- AIM OF THE TASK:
Among the lines below, the one containing "height: 99px ->" opens the range and the one containing "border-radius: 19px ->" closes it. Print that range exactly, without the pictures.

- RECORDS TO PROCESS:
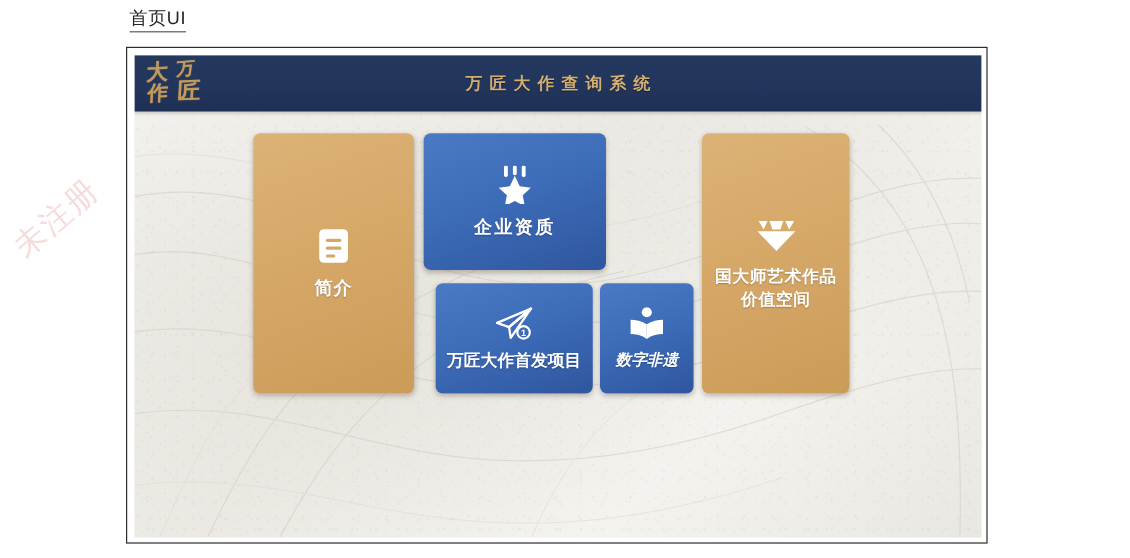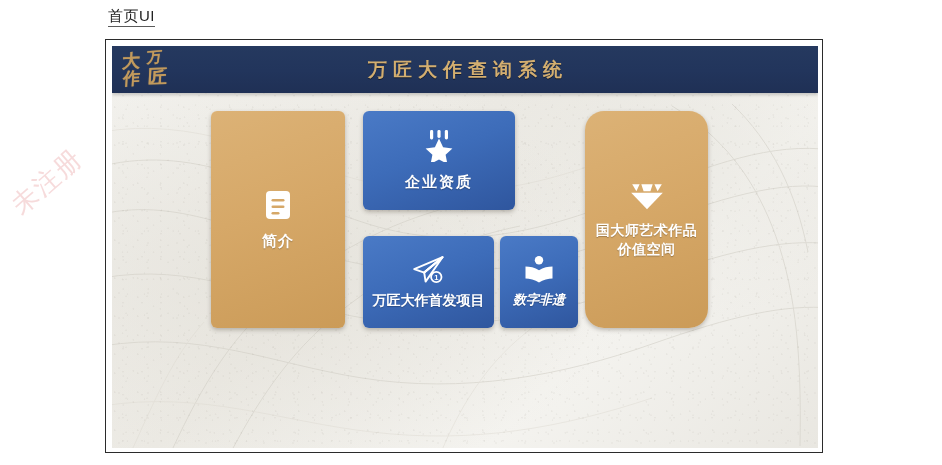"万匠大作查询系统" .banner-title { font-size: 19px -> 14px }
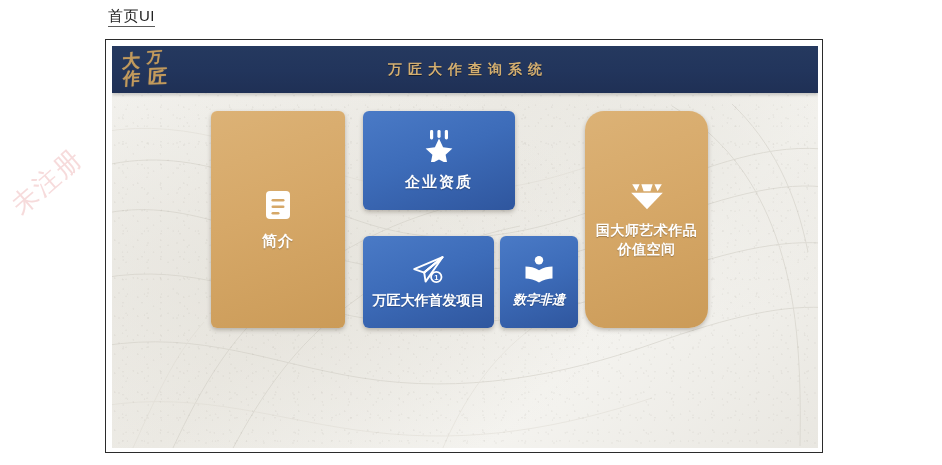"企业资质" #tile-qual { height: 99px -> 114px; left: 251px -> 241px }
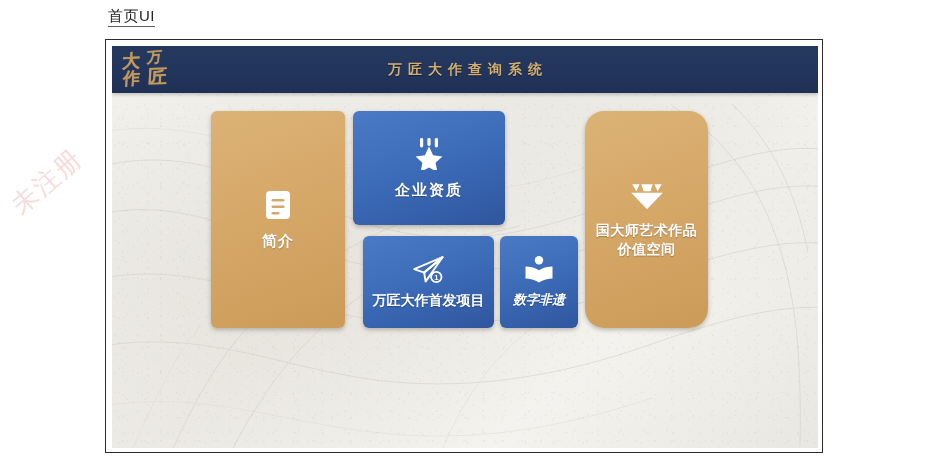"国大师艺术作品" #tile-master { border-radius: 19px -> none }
--
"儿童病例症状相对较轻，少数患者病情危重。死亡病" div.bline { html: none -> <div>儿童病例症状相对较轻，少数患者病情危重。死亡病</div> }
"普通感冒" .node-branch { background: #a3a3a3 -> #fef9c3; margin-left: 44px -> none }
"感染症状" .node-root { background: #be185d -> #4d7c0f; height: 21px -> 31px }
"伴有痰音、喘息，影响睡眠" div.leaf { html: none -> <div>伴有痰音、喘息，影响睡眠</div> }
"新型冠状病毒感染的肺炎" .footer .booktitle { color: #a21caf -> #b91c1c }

- WRITTEN SOLUTION:
"企业资质" #tile-qual { height: 99px -> 114px; left: 251px -> 241px }
"国大师艺术作品" #tile-master { border-radius: 19px -> none }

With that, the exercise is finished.